BEGIN Data in this exercise

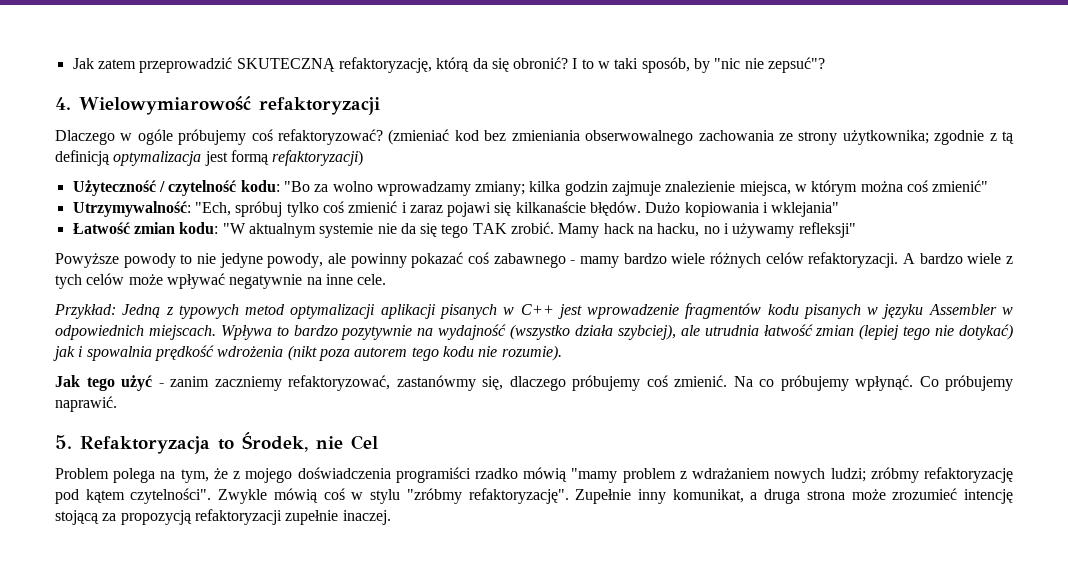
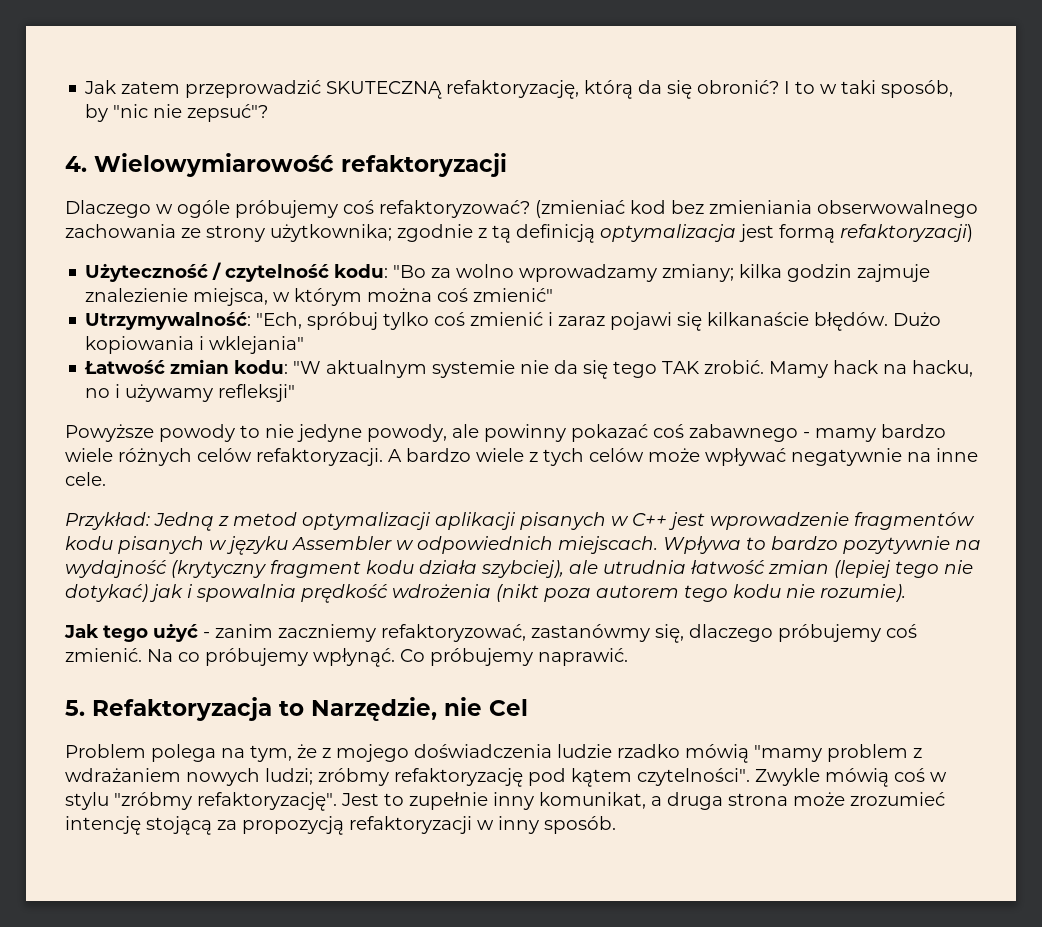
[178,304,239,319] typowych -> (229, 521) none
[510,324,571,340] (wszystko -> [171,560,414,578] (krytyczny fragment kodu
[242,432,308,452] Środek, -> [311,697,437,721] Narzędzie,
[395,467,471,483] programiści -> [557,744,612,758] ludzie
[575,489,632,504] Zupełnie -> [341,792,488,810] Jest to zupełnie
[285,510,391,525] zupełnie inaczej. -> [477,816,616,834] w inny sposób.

END Data in this exercise

Task to carry out
Apart from the pictures, every line of the data above should be given again exactly.

Task output
[178,304,239,319] typowych -> (229, 521) none
[510,324,571,340] (wszystko -> [171,560,414,578] (krytyczny fragment kodu
[242,432,308,452] Środek, -> [311,697,437,721] Narzędzie,
[395,467,471,483] programiści -> [557,744,612,758] ludzie
[575,489,632,504] Zupełnie -> [341,792,488,810] Jest to zupełnie
[285,510,391,525] zupełnie inaczej. -> [477,816,616,834] w inny sposób.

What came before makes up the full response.